Feliz no Magia e ansioso pelos próximos desafios da equipe, Leote lamenta que o preconceito ainda esteja instalado no futebol brasileiro. “Acontece bastante nos campos (o preconceito). Observo muito, pois é um esporte muito machista ainda. É como uma cultura. Não digo que é uma cultura mundial porque só conheço o Brasil, mas uma certeza é que os jogadores profissionais sofrem muita pressão. Aliás, quantos jogadores homossexuais são vistos? E existem vários”, salienta.
A decisão mais difícil da vida
João Pedro assumiu sua homossexualidade aos 18 anos de idade. Até então, carregava consigo o medo da rejeição dos familiares, mas isso foi totalmente ao contrário. “Eu já sabia o que acontecia comigo. Mas quando a gente é adolescente gay, primeiro é confuso. Então, quando entendi como eu era, foi uma surpresa para mim. É difícil aceitar. Tinha medo… Medo de casa, da família, dos amigos, de ficar sozinho, porque tudo ao meu redor era muito heteronormativo”, conta.
Porém, desde o início, Leote teve o apoio de todos os seus familiares e amigos. “A gente nota que algumas pessoas olham diferente, que têm atitudes diferentes, mas é a vida. Ter que passar por isso, ter a ‘conversa’ e se assumir, é algo bem difícil. Talvez seja uma das coisas mais difíceis do mundo, é um ato de muita coragem. No entanto, eu considero isso necessário, pois assim tu assumes quem tu és e entrega tua verdade para as pessoas”, enfatiza.
Seis anos após tomar a decisão mais difícil de sua vida, Leote diz que o correr dos dias foi fundamental. “O tempo se encarrega de tudo. No início pode ser estranho. Foi um choque para algumas pessoas. Mas hoje em dia não faz mais diferença, porque as pessoas se acostumam com você e nem lembram mais de você pela sua opção, e sim pela sua essência, por quem tu és”, aponta.
Uma luta diária contra a homofobia
Depois de ser o único gay de uma equipe, o jogador montenegrino defende agora uma equipe formada somente por atletas homossexuais. Ele compara as duas situações. “No Magia, o clima é muito diferente, tem seriedade também. O futebol é de nível bom. A diferença está no ambiente, pois posso me soltar mais. No time em que eu era o único gay, a maioria das piadas ou xingamentos era extremamente machista e voltada aos gays como algo ruim, o que me deixava pensativo”, ressalta.
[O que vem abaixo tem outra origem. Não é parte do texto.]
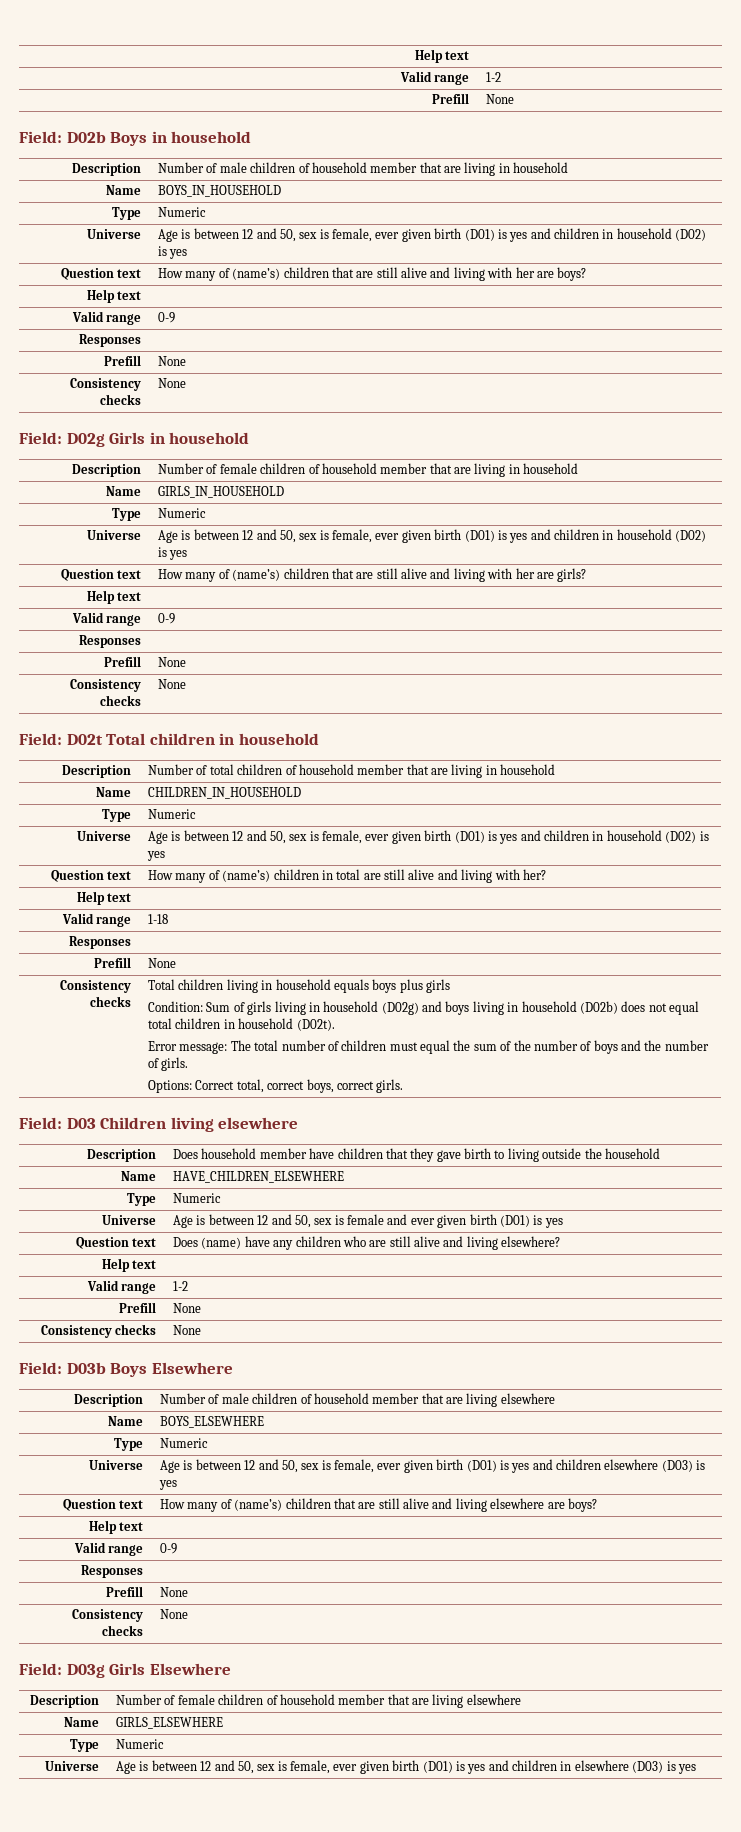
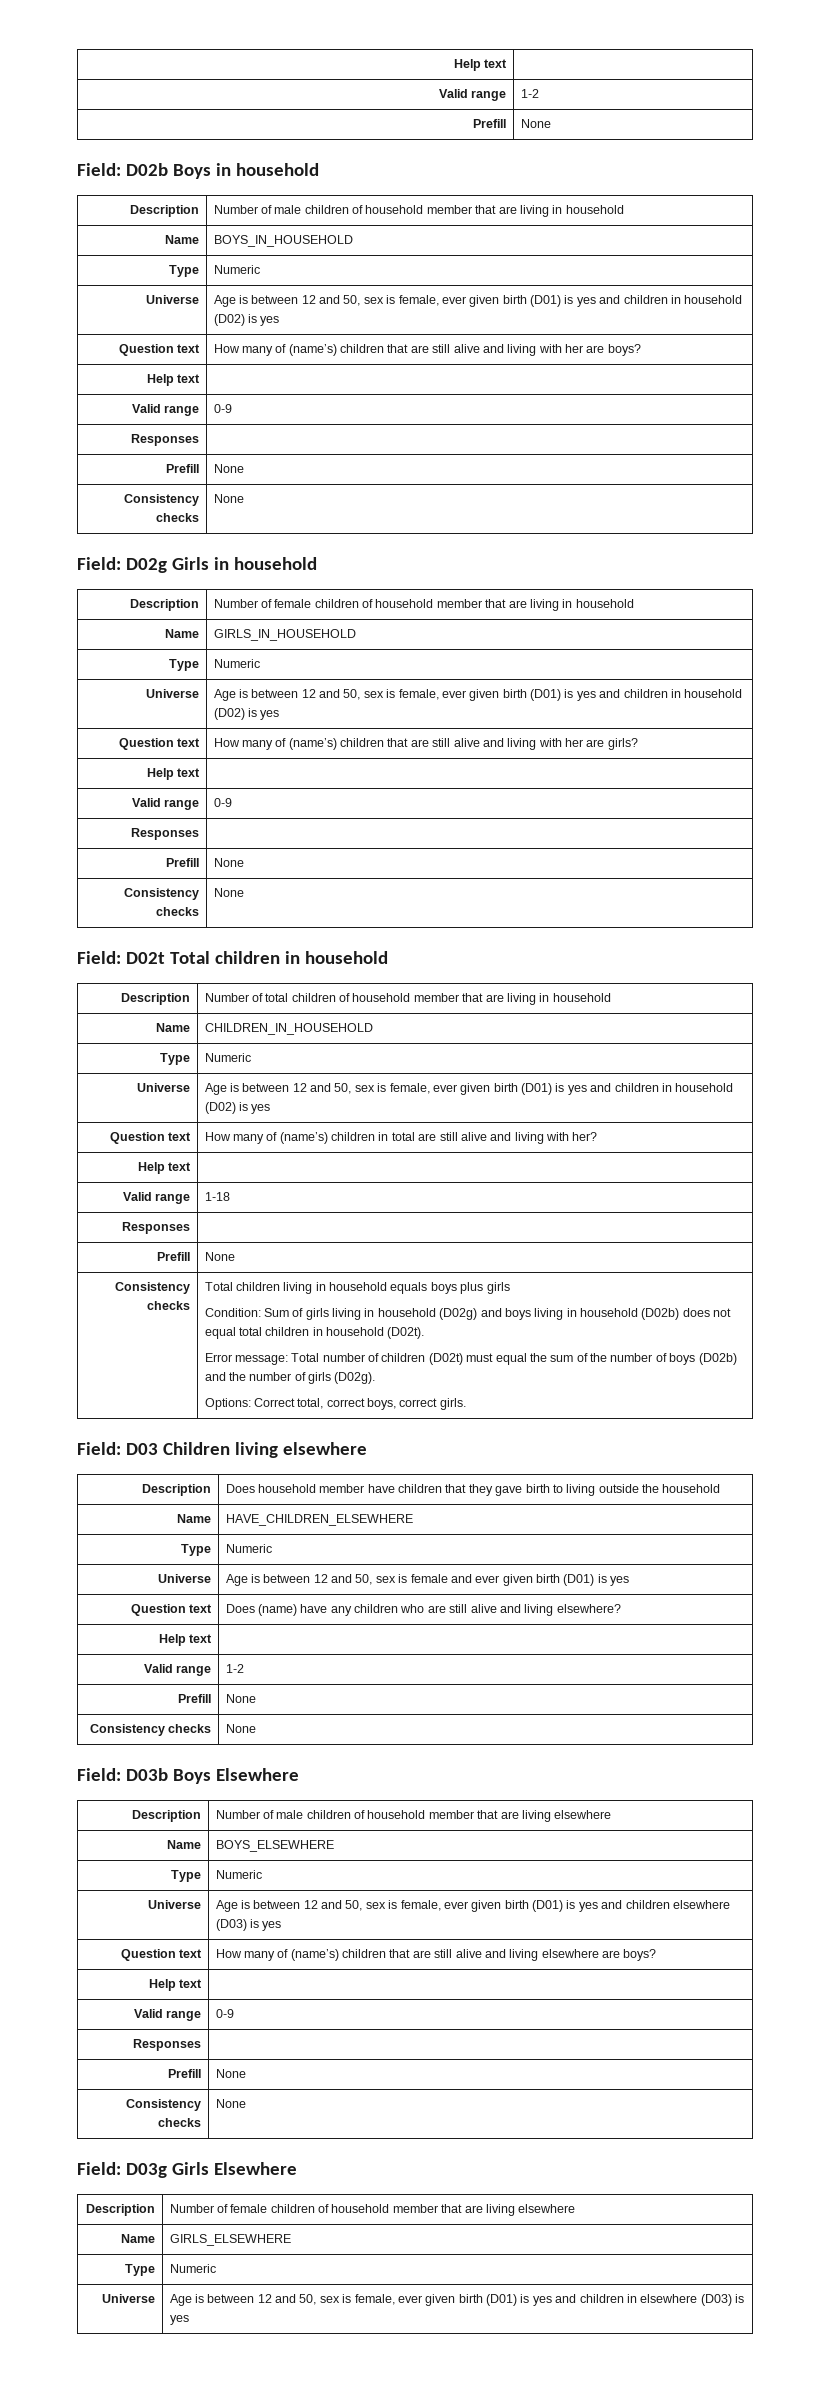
- Error message: The total number of children must equal the sum of the number of boys and the number of girls.
+ Error message: Total number of children (D02t) must equal the sum of the number of boys (D02b) and the number of girls (D02g).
Apesar disso, os comentários machistas e preconceituosos servem como motivação para Leote. “Sou muito tranquilo. Sempre quis jogar meu futebol e curtir o meu momento, nunca dando ouvidos às coisas que a gente escuta. Deixo para o campo responder meu abalo e mostro que gay pode sim jogar que nem hetero ou até melhor. Não existe a opção de ficar triste com esses comentários. Isso só dá mais motivação.”
Destaque do Magia, o jogador nascido em Montenegro tem esperanças de que o preconceito acabe no futebol, mas entende que essa cultura está longe de mudar. “Cresci escutando muita coisa, mesmo tendo uma cabeça totalmente diferente. E essas coisas não se mudam de uma hora para outra. Quero que não tenha preconceito nos esportes, nas escolas, nas ruas, na vida e no mundo, mas grande parte da sociedade ainda carrega um pensamento que não permite essa evolução”, lamenta.
“Ainda vamos demorar um pouco até conseguirmos minimizar a níveis não tão significativos toda essa forma de preconceito. Quero mudar isso, é o objetivo da Ligay: mostrar que o futebol é para todos, mostrar que existe o preconceito e estamos lutando contra eles de diversas formas, porque o preconceito é diário. Nosso país é o que mais mata transexuais no planeta. Temos a consciência de que a caminhada é lenta, porém devemos começar em algum momento”, completa Leote.